Sensitive US census data is vulnerable to theft and exposure

Computer scientists have designed a “reconstruction attack” that shows US Census data could be stolen or leaked using a laptop and machine learning code

A team of computer scientists say US citizens could have their identities stolen and exploited in a reverse-engineering exercise which attackers can accomplish using machine learning algorithms on a regular computer laptop.

The "reconstruction attack" is part of a study led by the Aaron Roth of the University of Pennsylvania School of Engineering and Applied Science, who is the Henry Salvatori Professor of Computer and Cognitive Science in Computer and Information Science (CIS); and Michael Kearns, the National Center Professor of Management and Technology in CIS. The study was published in the Proceedings of the National Academy of Sciences (PNAS). 

The researchers used machine learning and a standard laptop to demonstrate how protected information about individual respondents can be reverse-engineered from US Census Bureau statistics, potentially compromising the privacy of the US population.

This study establishes a benchmark for unacceptable susceptibility to exposure and highlights the likelihood of identity theft or discrimination resulting from this attack. The researchers also demonstrate how an attacker can determine the probability that a reconstructed record corresponds to the data of a real person.

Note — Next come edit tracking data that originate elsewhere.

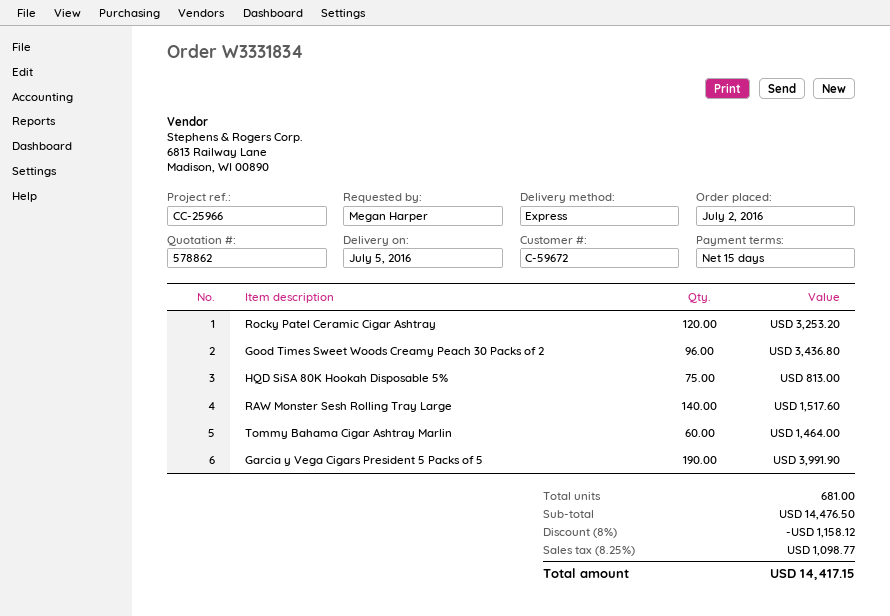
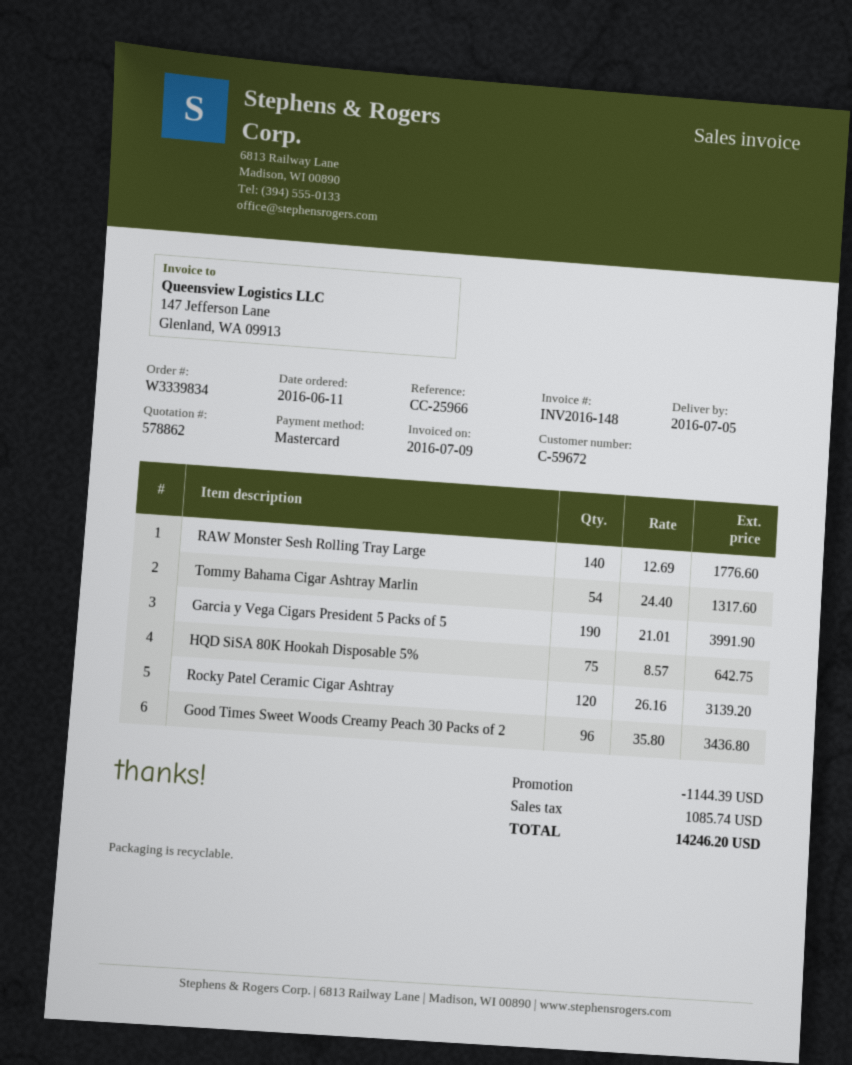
order number: W3331834 -> W3339834
order date: 2016-07-02 -> 2016-06-11
Rocky Patel Ceramic Cigar Ashtray: 120 for 3253.20 -> 120 for 3139.20
HQD SiSA 80K Hookah Disposable 5%: 75 for 813.00 -> 75 for 642.75
RAW Monster Sesh Rolling Tray Large: 140 for 1517.60 -> 140 for 1776.60
Tommy Bahama Cigar Ashtray Marlin: 60 for 1464.00 -> 54 for 1317.60
discount: 1158.12 -> 1144.39
tax: 1098.77 -> 1085.74
total: 14417.15 -> 14246.20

“Over the last two decades, it has become clear that practices in widespread use for data privacy — anonymising or masking records, coarsening granular responses or aggregating individual data into large-scale statistics — do not work,” says Kearns. “In response, computer scientists have created techniques to probably guarantee privacy.”

“The private sector,” says Roth, “has been applying these techniques for years. But the Census’ long-running statistical programs and policies have additional complications attached.”

Data is critical for political, economic, and social purposes

The US Census Bureau is required by the Constitution to conduct a full population survey every decade, and the data collected is critical for various political, economic, and social purposes, including apportioning House seats, drawing district boundaries, allocating federal funding for state and local programs, disaster relief, welfare programs, infrastructure development, and demographic research.

While Census information is publicly available, strict laws are in place to protect individual privacy. To protect privacy, publicly available statistics aggregate respondents' survey answers, ensuring mathematical precision in the population's overall picture without directly revealing individuals' personal information.

However, attackers can use these aggregated statistics to reverse-engineer sets of records consistent with confirmed statistics, a process known as "reconstruction." In response to these risks, the Census conducted an internal reconstruction attack between the 2010 and 2020 surveys to evaluate the need for changes in reporting. The findings led to the implementation of "differential privacy," a provable protection technique that preserves the integrity of the larger data set while concealing individual data.

Differential privacy, invented by Cynthia Dwork, a computer science professor at Harvard University and a collaborator on the study, introduces strategic amounts of false data, known as "noise," to conceal individual data. While the noise's impact on statistical correctness is negligible at large scales, it can cause complications in demographic statistics describing small populations.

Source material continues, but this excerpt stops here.